Part of our problem in this regard is that historians — the people who help to tell our story as Americans, have not all remained true to their profession. Numerous problems exist, but I do not want this to become a treatise on all that I find wrong with historians. I will simply note that some historians present opinion as fact, others tell us outright lies, and still others mislead us because they want their students to come away from the written word with a peculiar point of view. None of this is necessary. History is fascinating enough without elaboration or patent dishonesty. I favor telling the story of America as it actually happened and letting the reader decide for themselves what they think about it.
Last week, I wrote about British General Thomas Gage. Before turning to the Adams boys, I want to address further the character of King George III’s North American Commander-in-Chief. Not all historians have been fair to General Gage — and this is undoubtedly true about the producers of videos purporting to be a true and accurate depiction of historical persons and events between 1765 – 1783. Gage isn’t the only victim. Videographers have also misrepresented and slandered Lieutenant Colonel Banastre Tarleton. Neither of these British officers was a fascist or murderer. It is one thing to tell a story in such a way as to offer sympathy to one character or another — for the sake of a story well told — and something else to shatter history so that the story becomes a lie.

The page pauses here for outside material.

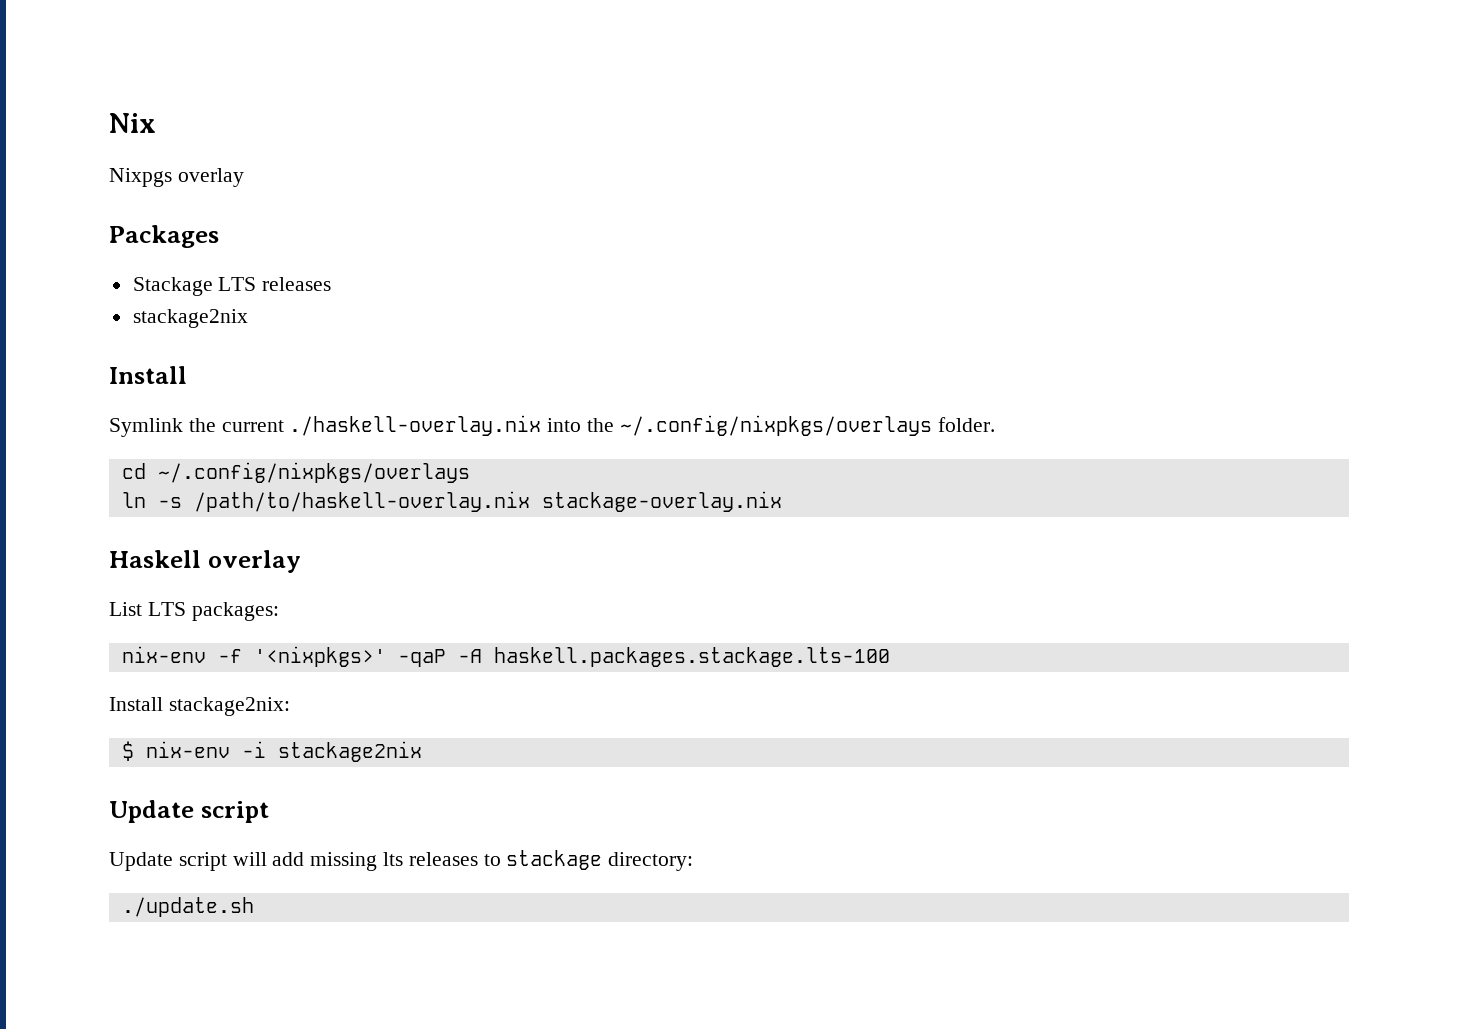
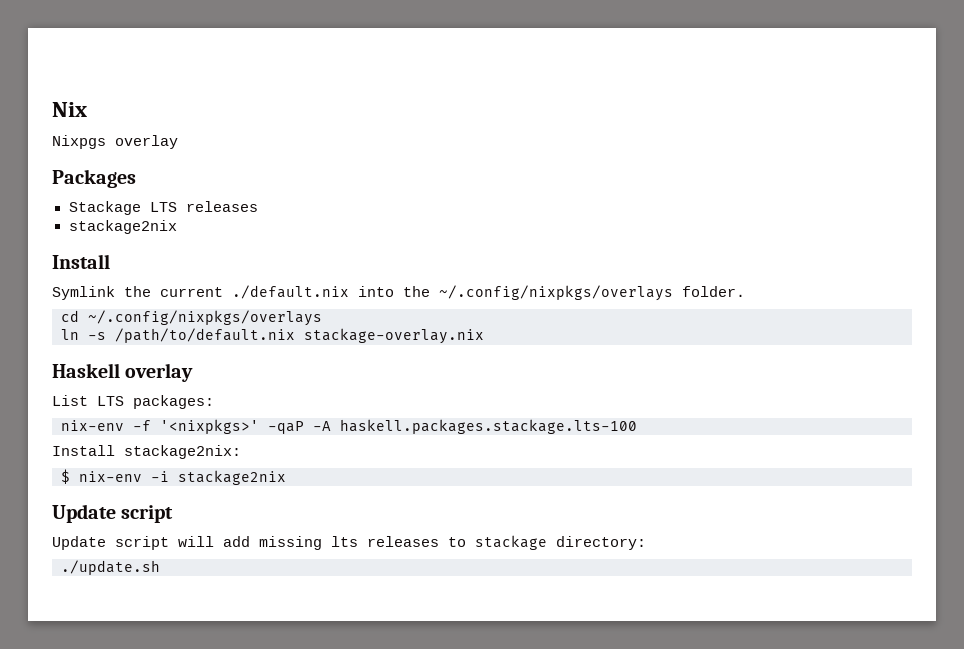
[289,415,542,436] ./haskell-overlay.nix -> [232,285,349,299] ./default.nix
[193,491,530,512] /path/to/haskell-overlay.nix -> [115,328,295,343] /path/to/default.nix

General Gage became an aristocrat as an accident of his birth. He did not choose it, although I am sure he much preferred having a family of some influence over the opposite. His aristocratic background and his education no doubt produced an idealist. There is nothing wrong with idealism — and his brand of commitment to principle made him a patriot in the service of his sovereign and British society. When General Gage assumed the mantle of governance in Massachusetts, he did so as a British governor of a British people.
That Thomas Gage cared about the American colonies appears readily apparent. His success as a military commander and a governor/colonial administrator would depend upon the success of the colonists themselves. He would not have wanted these colonies to fail. Not on his watch. If he did not care about the colonists, he did care about his legacy. But I think the evidence of history (principally Gage’s papers) shows us that he did care about the colonists. He married a woman from New Jersey. His children were born and raised in the American colonies.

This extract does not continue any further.